Cependant, les résultats ont été décevants : des pommes pourrissaient sous les arbres faute d’espace de stockage suffisant, et les semences importées ont produit des récoltes insuffisantes et de mauvaise qualité.
Selon les témoignages recueillis, chaque famille n’a pu récolter qu’environ 450 afghanis (7 dollars) de légumes, malgré des investissements massifs en formation et en logistique.
Ces échecs illustrent un problème récurrent dans le secteur des ONG afghanes : un manque d’efficacité et de transparence, aggravé par des chaînes de sous-traitance complexes et des salaires disproportionnés pour les employés internationaux.
Entre 2001 et 2021, des milliards de dollars d’aide étrangère ont été gaspillés en Afghanistan, selon des rapports comme celui du Special Inspector General for Afghanistan Reconstruction (SIGAR), qui estime à 26-29 milliards de dollars les pertes dues à la corruption ou au gaspillage.
Ces dysfonctionnements ne sont pas propres à l’Afghanistan, mais le contexte actuel, marqué par une réduction des financements internationaux, rend la situation encore plus critique.
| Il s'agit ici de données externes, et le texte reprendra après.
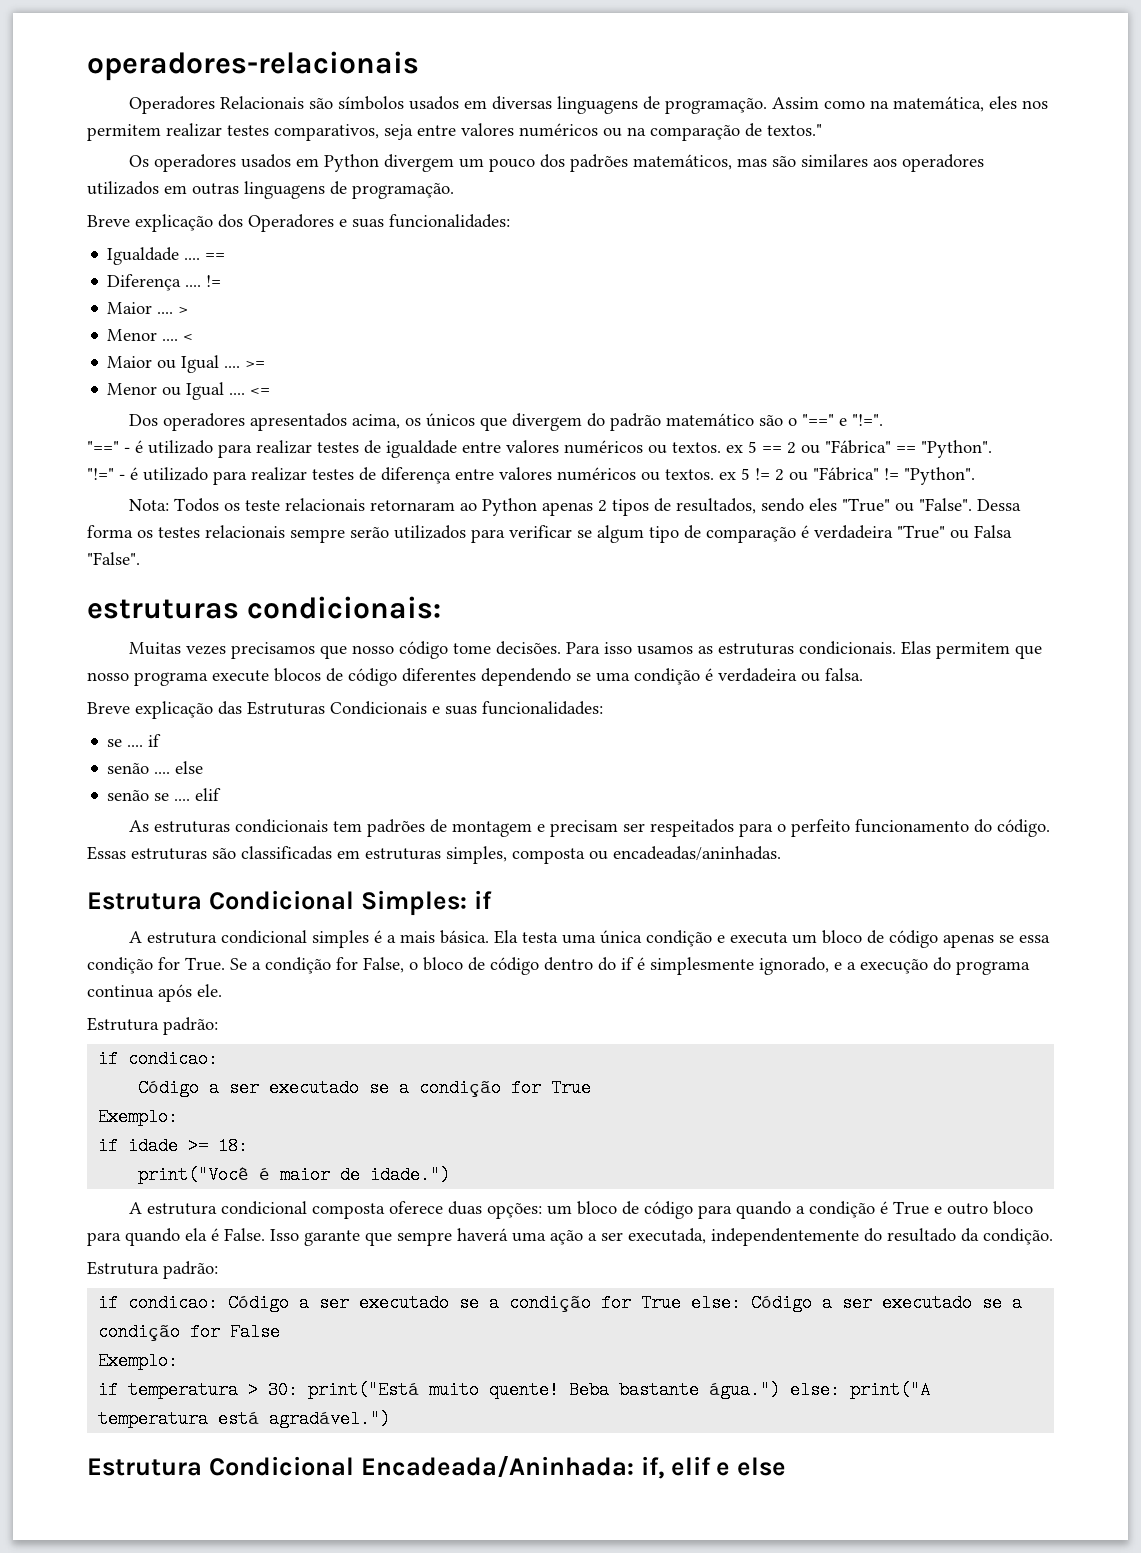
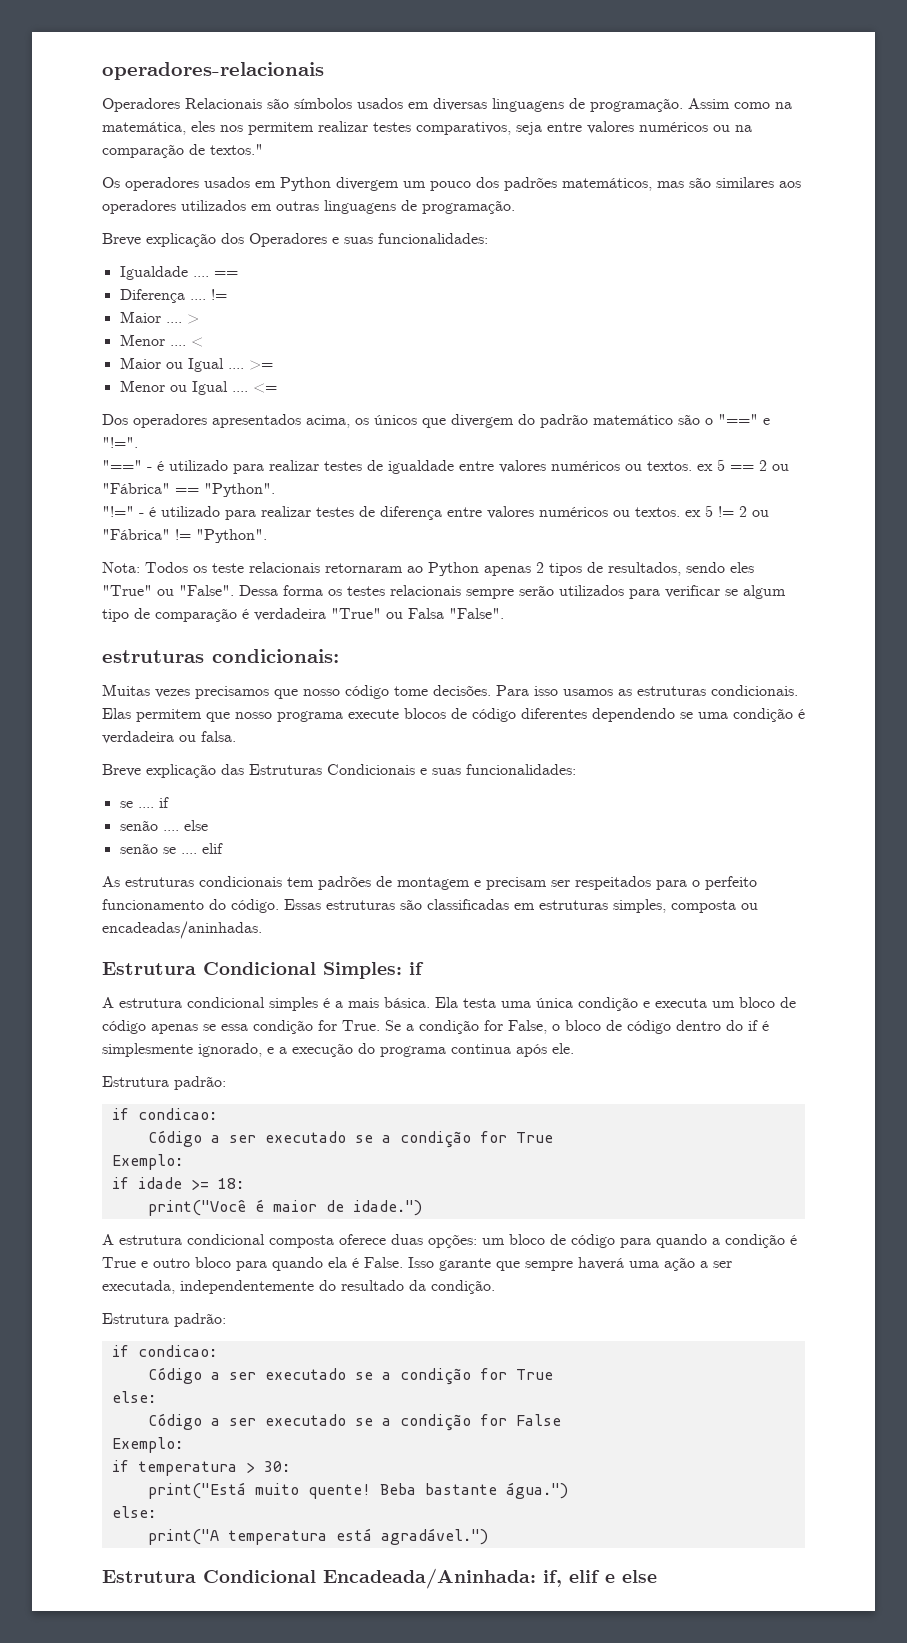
  Isso garante que sempre haverá uma ação a ser executada, independentemente do resultado da condição.
  Estrutura padrão:
- if condicao: Código a ser executado se a condição for True else: Código a ser executado se a condição for False
+ if condicao:
+ Código a ser executado se a condição for True
+ else:
+ Código a ser executado se a condição for False
- if temperatura > 30: print("Está muito quente!
+ if temperatura > 30:
+ print("Está muito quente!
- Beba bastante água.") else: print("A temperatura está agradável.")
+ Beba bastante água.")
+ else:
+ print("A temperatura está agradável.")

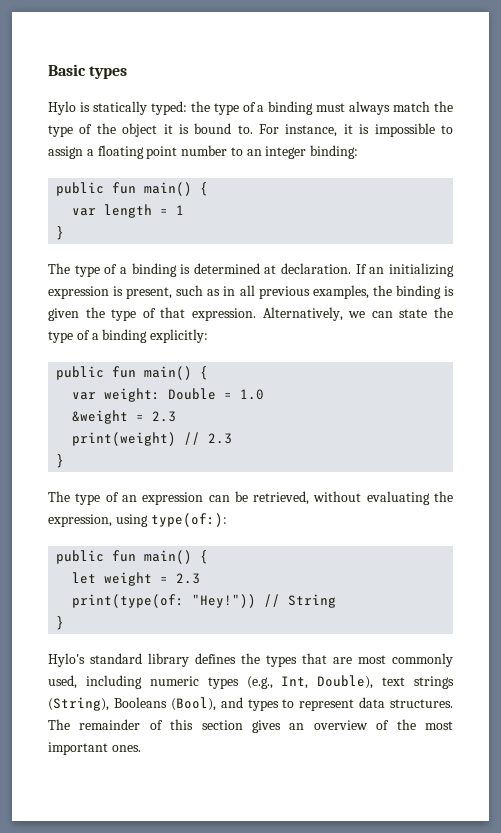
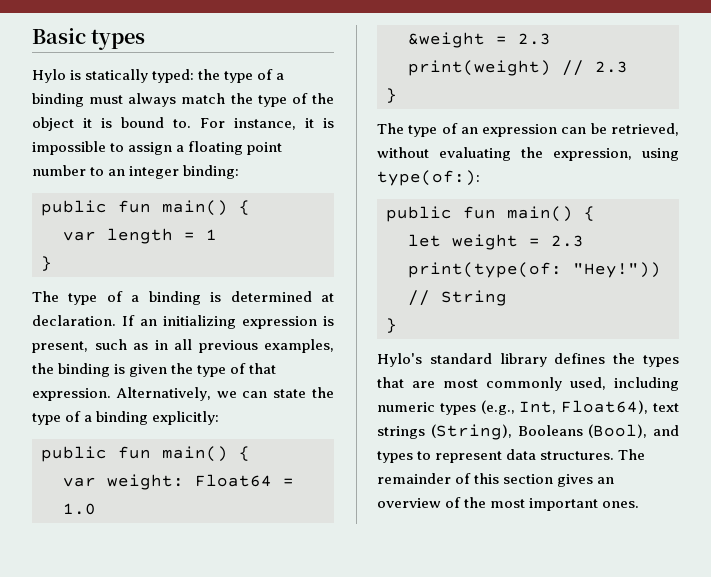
- var weight: Double = 1.0
+ var weight: Float64 = 1.0
- Hylo's standard library defines the types that are most commonly used, including numeric types (e.g., Int, Double), text strings (String), Booleans (Bool), and types to represent data structures.
+ Hylo's standard library defines the types that are most commonly used, including numeric types (e.g., Int, Float64), text strings (String), Booleans (Bool), and types to represent data structures.

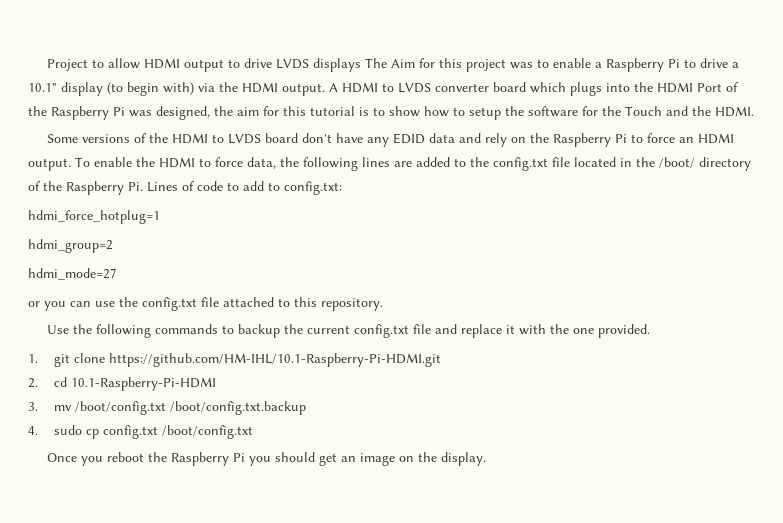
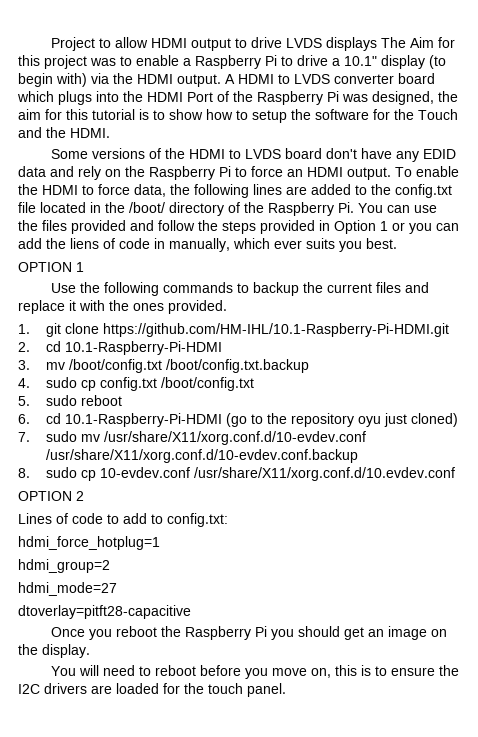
- To enable the HDMI to force data, the following lines are added to the config.txt file located in the /boot/ directory of the Raspberry Pi. Lines of code to add to config.txt:
- hdmi_force_hotplug=1
- hdmi_group=2
- hdmi_mode=27
- or you can use the config.txt file attached to this repository.
+ To enable the HDMI to force data, the following lines are added to the config.txt file located in the /boot/ directory of the Raspberry Pi. You can use the files provided and follow the steps provided in Option 1 or you can add the liens of code in manually, which ever suits you best.
+ OPTION 1
- Use the following commands to backup the current config.txt file and replace it with the one provided.
+ Use the following commands to backup the current files and replace it with the ones provided.
+ 5. sudo reboot
+ 6. cd 10.1-Raspberry-Pi-HDMI (go to the repository oyu just cloned)
+ 7. sudo mv /usr/share/X11/xorg.conf.d/10-evdev.conf /usr/share/X11/xorg.conf.d/10-evdev.conf.backup
+ 8. sudo cp 10-evdev.conf /usr/share/X11/xorg.conf.d/10.evdev.conf
+ OPTION 2
+ Lines of code to add to config.txt:
+ hdmi_force_hotplug=1
+ hdmi_group=2
+ hdmi_mode=27
+ dtoverlay=pitft28-capacitive
+ You will need to reboot before you move on, this is to ensure the I2C drivers are loaded for the touch panel.

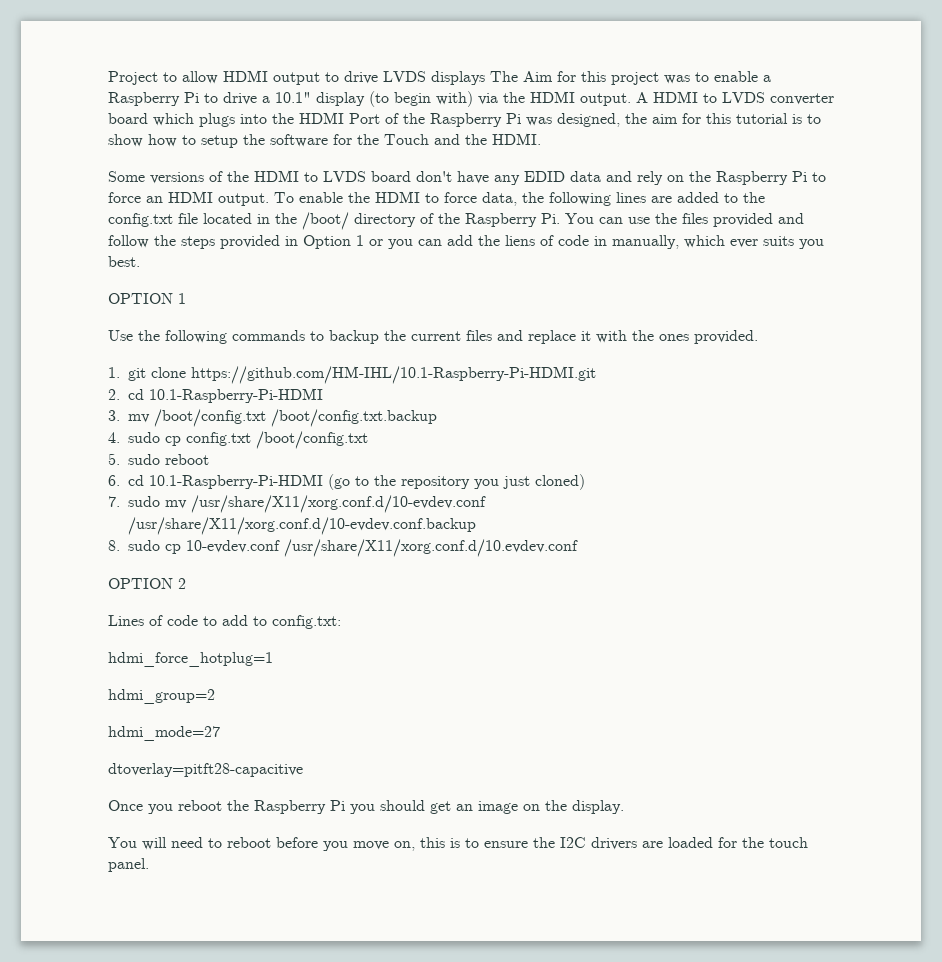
- 6. cd 10.1-Raspberry-Pi-HDMI (go to the repository oyu just cloned)
+ 6. cd 10.1-Raspberry-Pi-HDMI (go to the repository you just cloned)

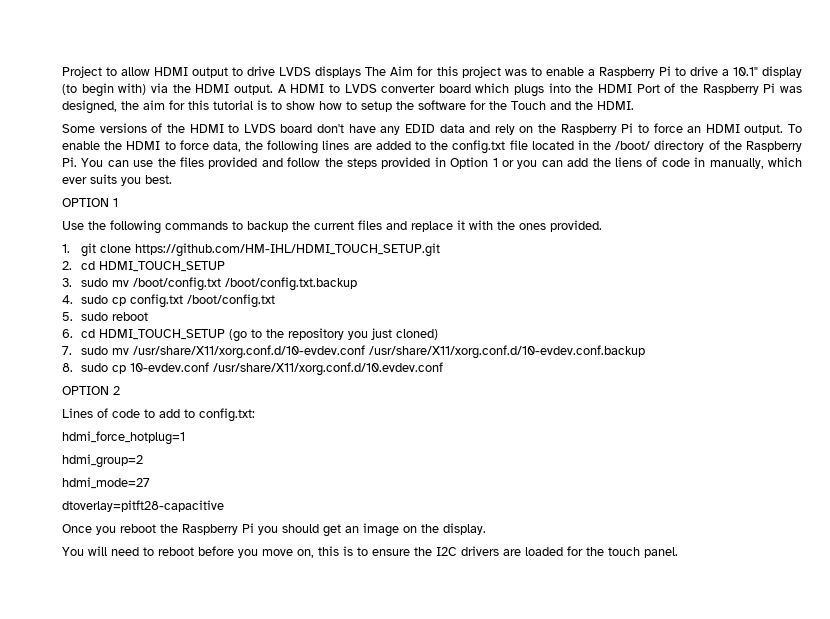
- 1. git clone https://github.com/HM-IHL/10.1-Raspberry-Pi-HDMI.git
+ 1. git clone https://github.com/HM-IHL/HDMI_TOUCH_SETUP.git
- 2. cd 10.1-Raspberry-Pi-HDMI
+ 2. cd HDMI_TOUCH_SETUP
- 3. mv /boot/config.txt /boot/config.txt.backup
+ 3. sudo mv /boot/config.txt /boot/config.txt.backup
- 6. cd 10.1-Raspberry-Pi-HDMI (go to the repository you just cloned)
+ 6. cd HDMI_TOUCH_SETUP (go to the repository you just cloned)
Les ONG sont appelées à revoir leurs méthodes : embaucher des locaux qualifiés, réduire les intermédiaires et intégrer les retours des communautés pour concevoir des projets adaptés aux besoins réels. Ces leçons pourraient inspirer des réformes dans d’autres pays, y compris Haïti, où le secteur des ONG joue également un rôle clé dans le développement.
Les données proviennent d’un article publié par Al Jazeera le 6 juin 2026.